In particular, this approach would allow substituted compliance for transactions between registered non-U.S. dealers and a unique class of counterparties that Congress has identified as “special entities” needing enhanced protections.  It remains unclear whether these registered non-U.S. dealers, if required, would be able to act in the best interests of special entities in the United States.

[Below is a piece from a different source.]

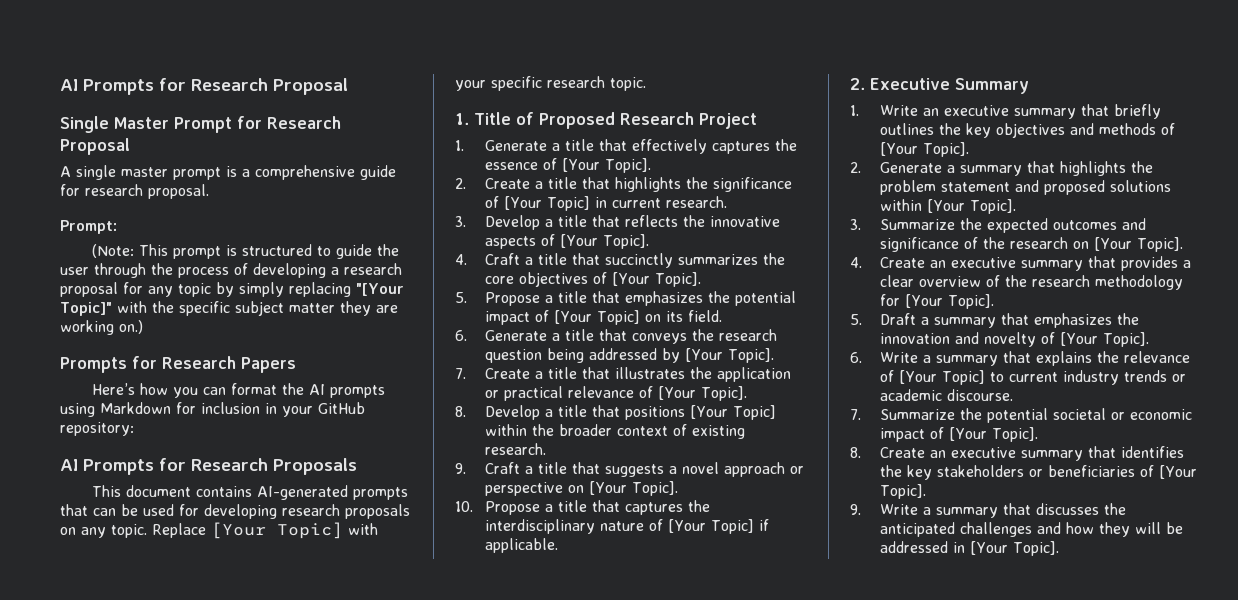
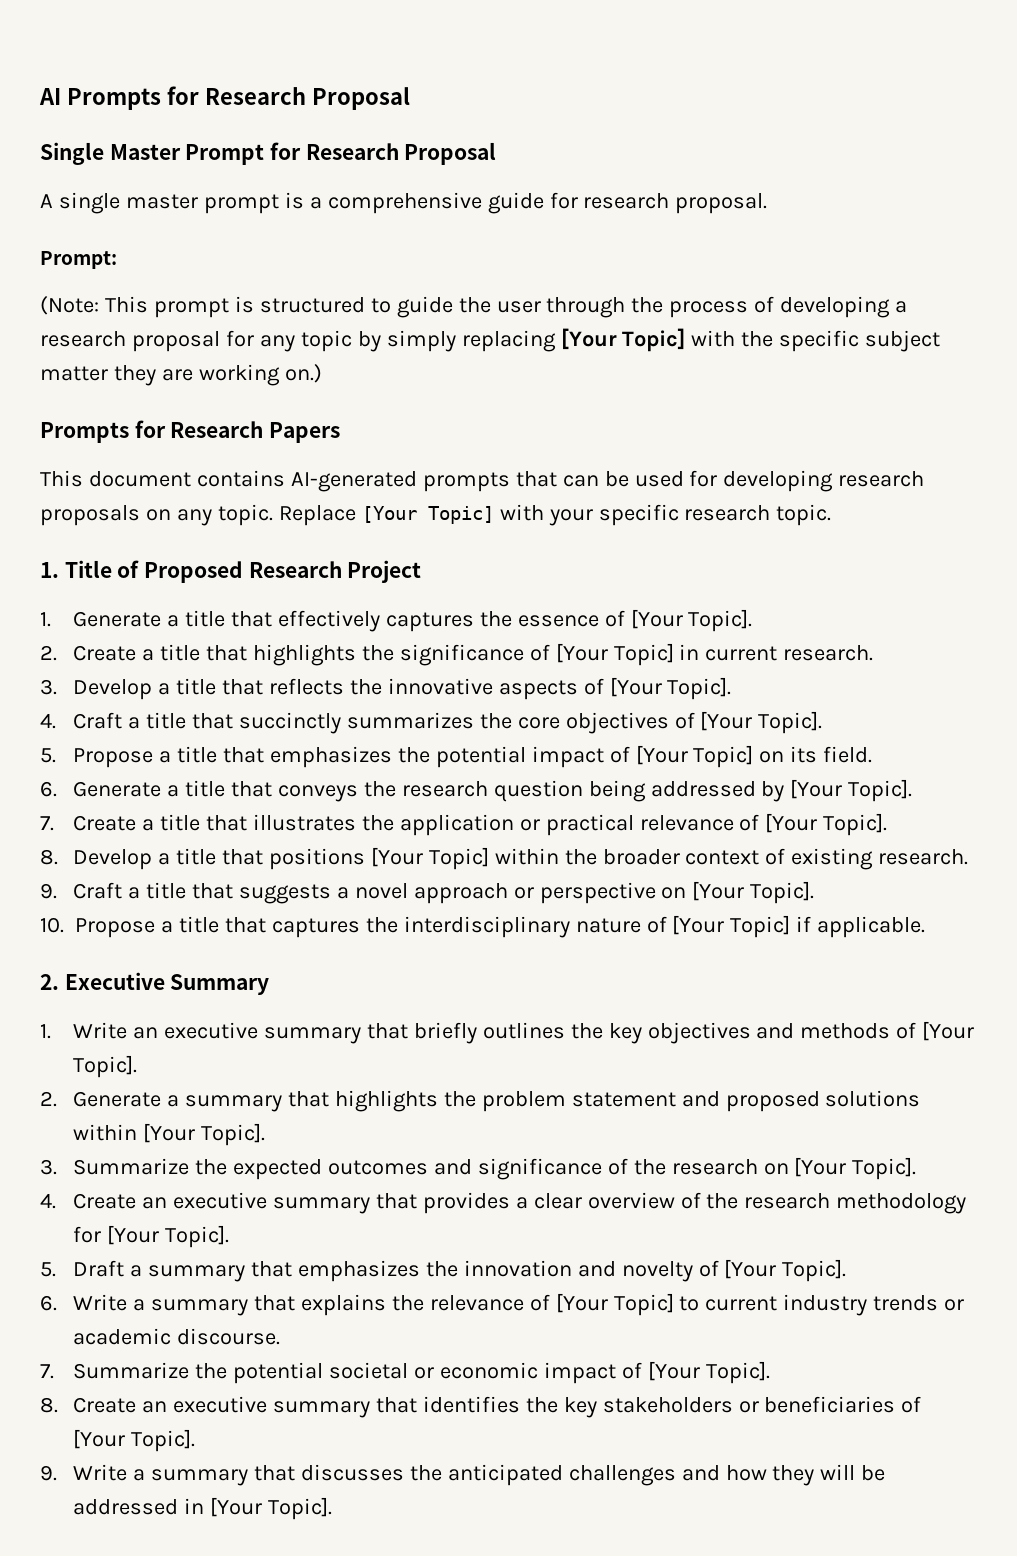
- (Note: This prompt is structured to guide the user through the process of developing a research proposal for any topic by simply replacing "[Your Topic]" with the specific subject matter they are working on.)
+ (Note: This prompt is structured to guide the user through the process of developing a research proposal for any topic by simply replacing [Your Topic] with the specific subject matter they are working on.)
- Here’s how you can format the AI prompts using Markdown for inclusion in your GitHub repository:
- AI Prompts for Research Proposals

Under these circumstances, creating a substituted compliance regime may remove these enhanced protections, and, if so, would not seem to be consistent with Congressional intent. 
 
Therefore, I would like commenters’ views as to whether a substituted compliance regime will inappropriately deny American investors the protection of American laws


In addition to the proposed cross-border security based swap rules, the Commission also voted to reopen the comment periods on the various outstanding rulemaking releases and policy statement concerning security-based swaps and market participants to allow the public additional time to analyze and provide comments in light of our cross-border release.  This will give commenters even more opportunities to raise potential weaknesses in the proposed cross-border regime.

Though in command fewer than three weeks, the Commission's new chairman, Mary Jo White, has also been thinking carefully about the SEC's role on the global regulatory stage.  In a recent address before the Investment Company Institute, White said that in her first few weeks she has:

 

 

  • Attended meetings with the Secretary of the Treasury and central bank heads and regulatory chiefs from Canada, China, Europe, Japan, Mexico, Singapore and Switzerland. 
  • Been briefed for a meeting of the Financial Stability Board and a London meeting of the International Financial Reporting Standards Foundation Monitoring Board.
  • Reviewed, shaped, and voted on a thousand-page proposal for regulating cross-border derivatives transactions, which I’ll talk more about in just a few minutes.
  • Held personal meetings with the Vice Chair of the Japan Financial Services Agency and the Australian Securities and Investments Commission Chairman, who also is Chairman of the International Organization of Securities Commissions.
And this is only a partial list of my international activities.


White said that US financial regulations must not be thought of only in isolation because, "though the US has the safest, most resilient and robust markets in the world – we are not the only game in town."